- Based on: Vogue la galère by Marcel Aymé
- Directed by: Raymond Rouleau
- Starring: Claude Dauphin
- Country of origin: France
- Original language: French

Original release
- Release: 20 December 1973

= Vogue la galère =

1973 film

Vogue la galère [lit. Let the galley sail on; Come what may] is a 1973 French television film directed by Raymond Rouleau. It is based on the play Vogue la galère by Marcel Aymé.

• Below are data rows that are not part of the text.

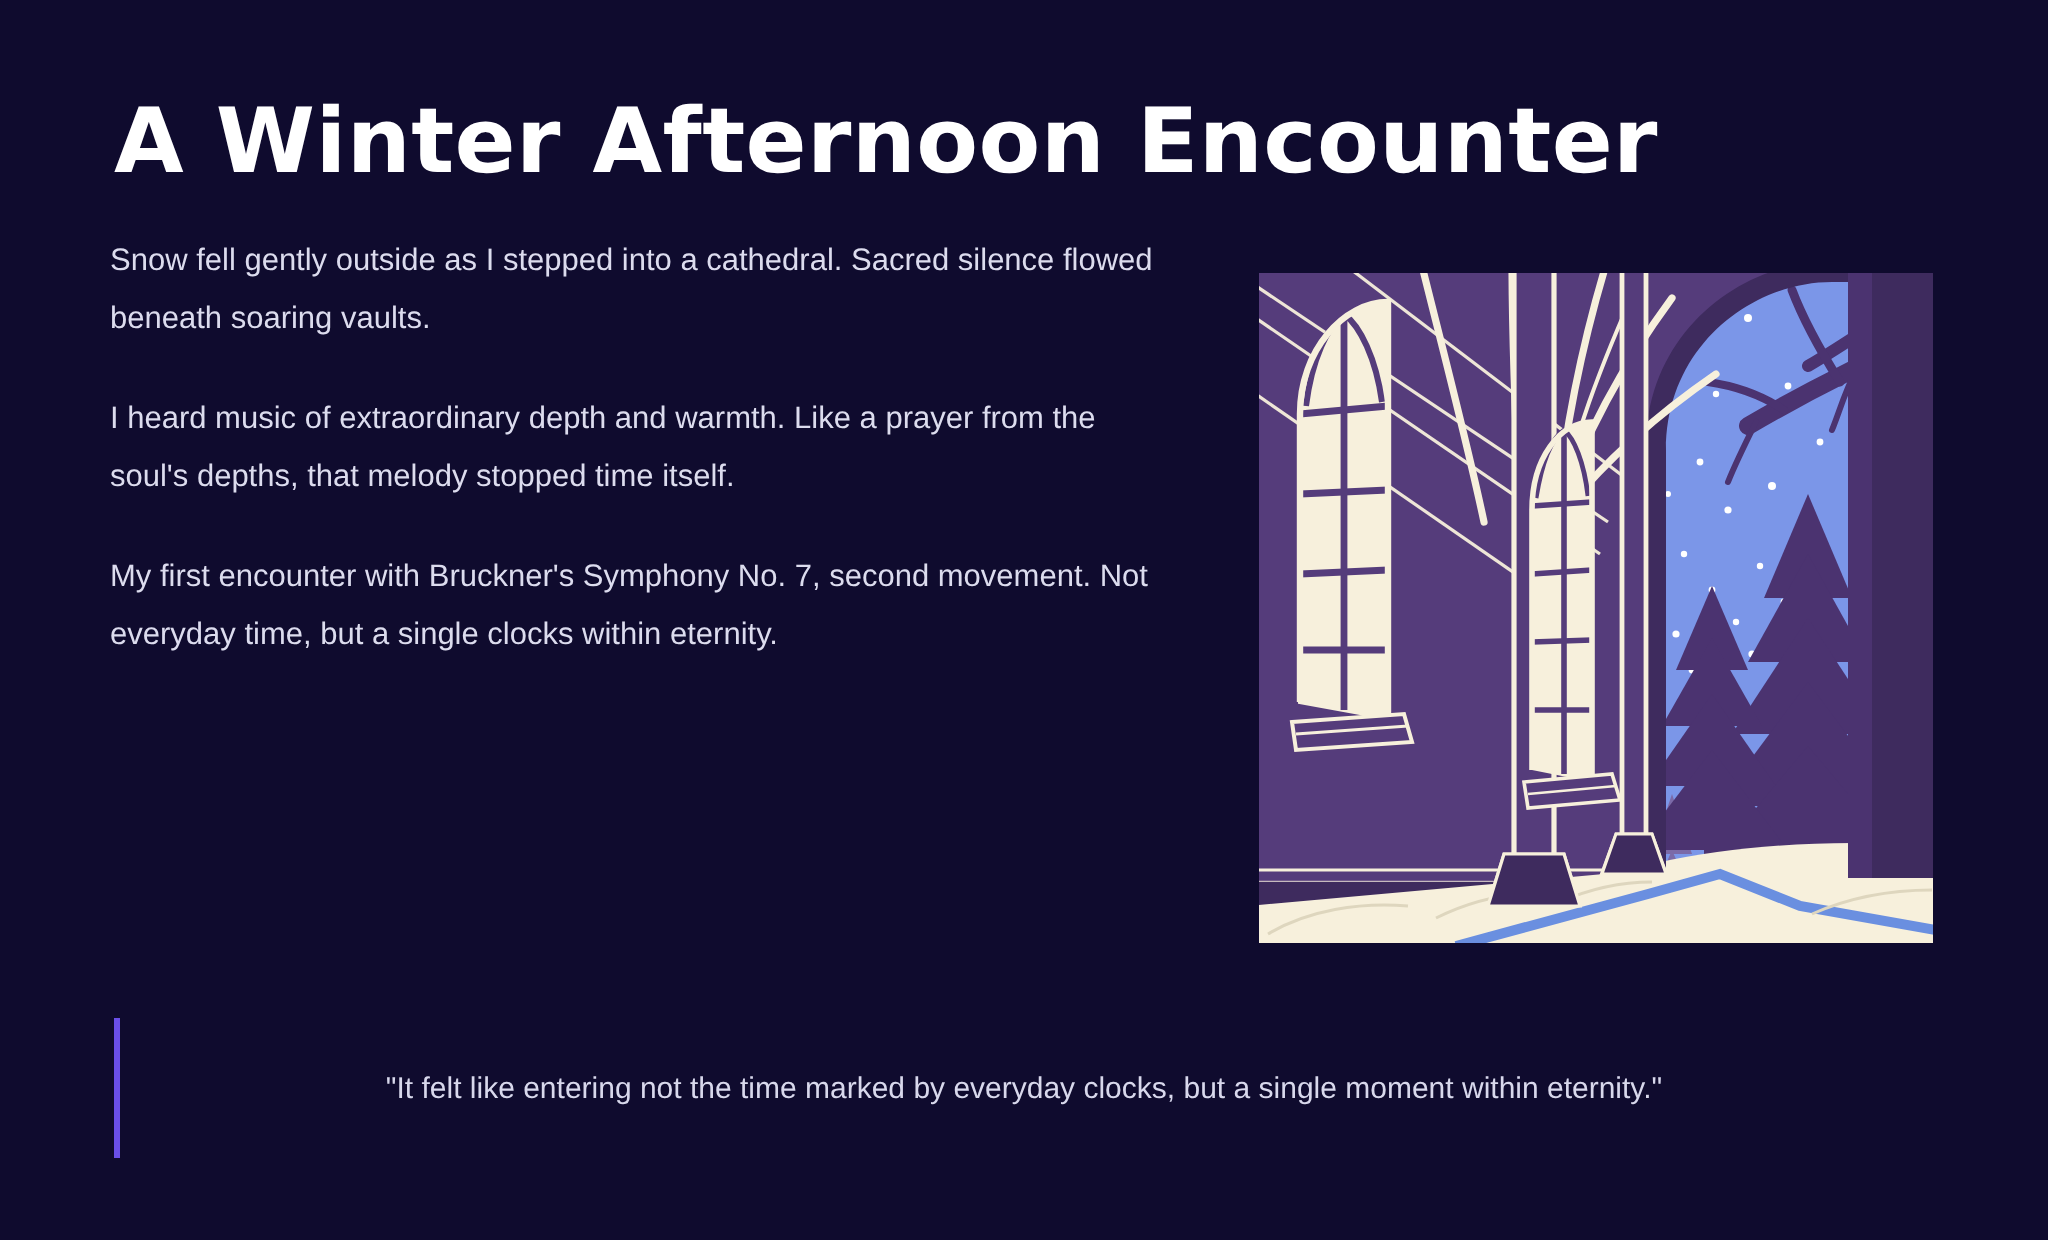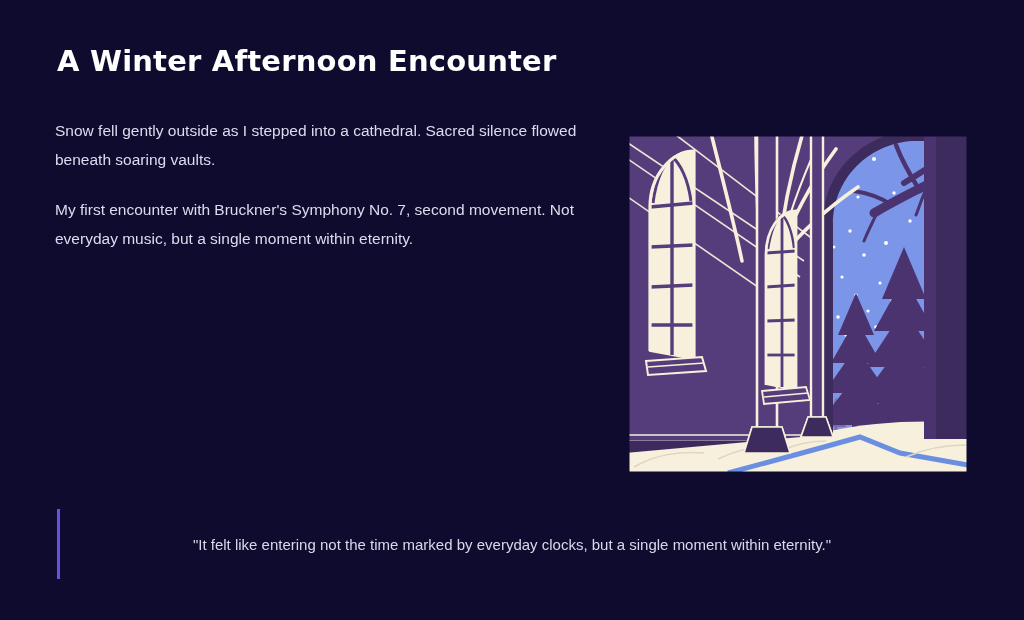"A Winter Afternoon Encounter" #page-title { font-size: 29px -> 45px }
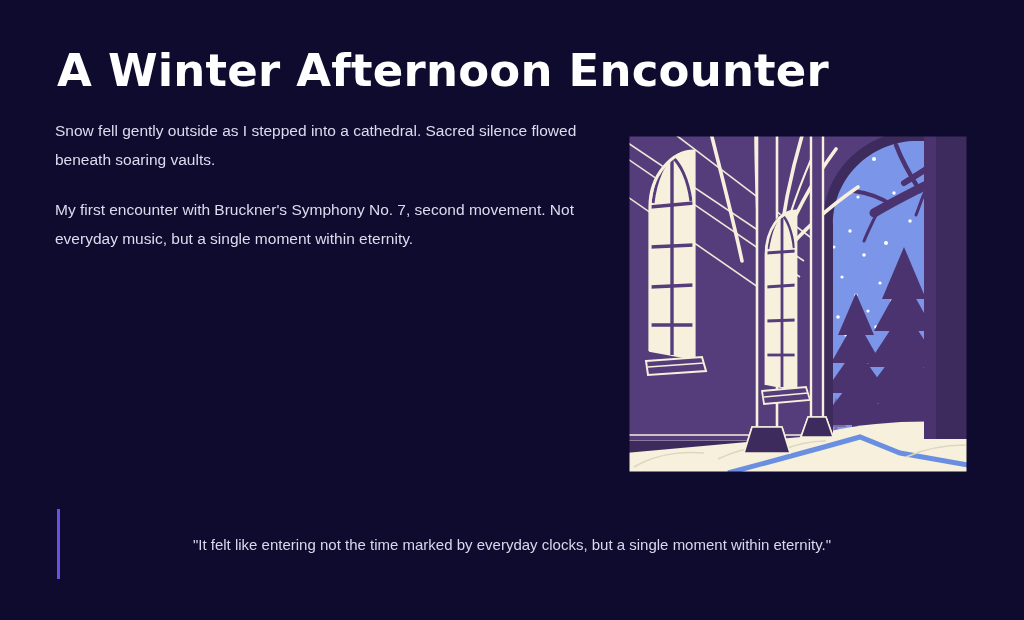"I heard music of extraordinary" p.para { html: none -> <p>I heard music of extraordinary depth and warmth. Like a prayer from the soul's depths, that melody stopped time itself.</p> }
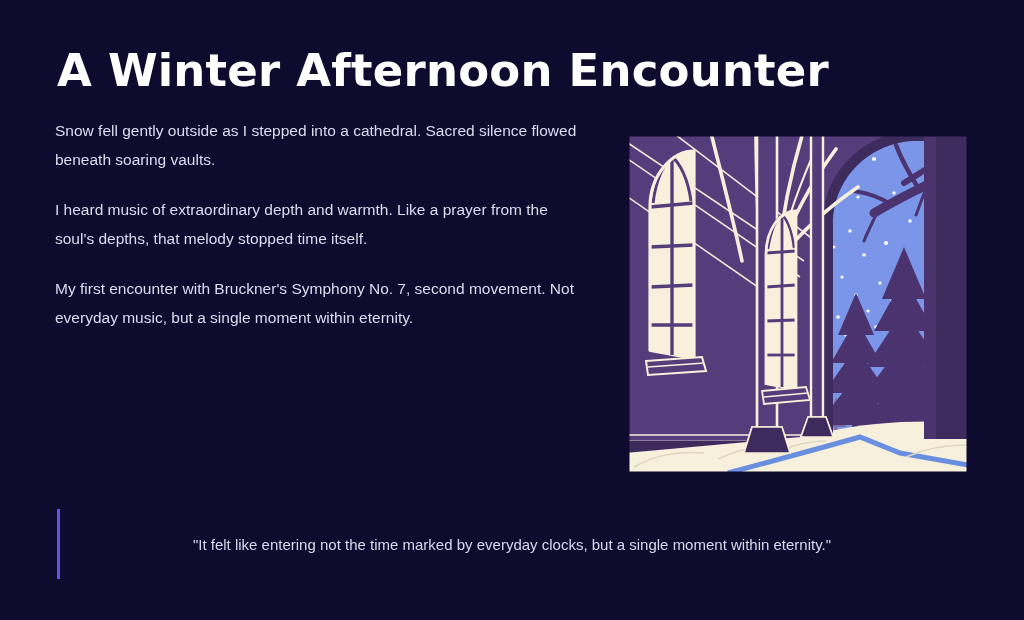"My first encounter with Bruckner's" p.para { text: music, but a single moment -> time, but a single clocks }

The film stars Claude Dauphin and Robert Hossein and is one of the early roles of Isabelle Huppert.

==Cast==
- Claude Dauphin - the captain
- Robert Hossein - Simon
- Henry Czarniak - Hardouin
- Gérard Lartigau - Lazare
- Mario David - Hersandieu
- Xavier Depraz - Comité
- Hubert Deschamps - Nicaise
- Guy Di Rigo - Montbusard
- Pierre Duncan - Main-Gauche
- Marc Eyraud - the defrocked priest
- René Havard - Petit Rouquier
- Isabelle Huppert - Clotilde
- Micheline Luccioni - Marion
- Antoine Marin - Argousier
- Pierre Massimi - the lieutenant

== Broadcast ==
The film was first broadcast on the Office de Radiodiffusion Télévision Française on 20 December 1974.

== Reception ==
A contemporary review in the Nouvel Observateur found the production deceiving, despite prestigious names in the cast. In 1977 Jean Dutourd found that the production was "the best thing television ha[d] shown us" and commented on the fact that, ironically, that fiction was based on the belief that mankind was inherently bad.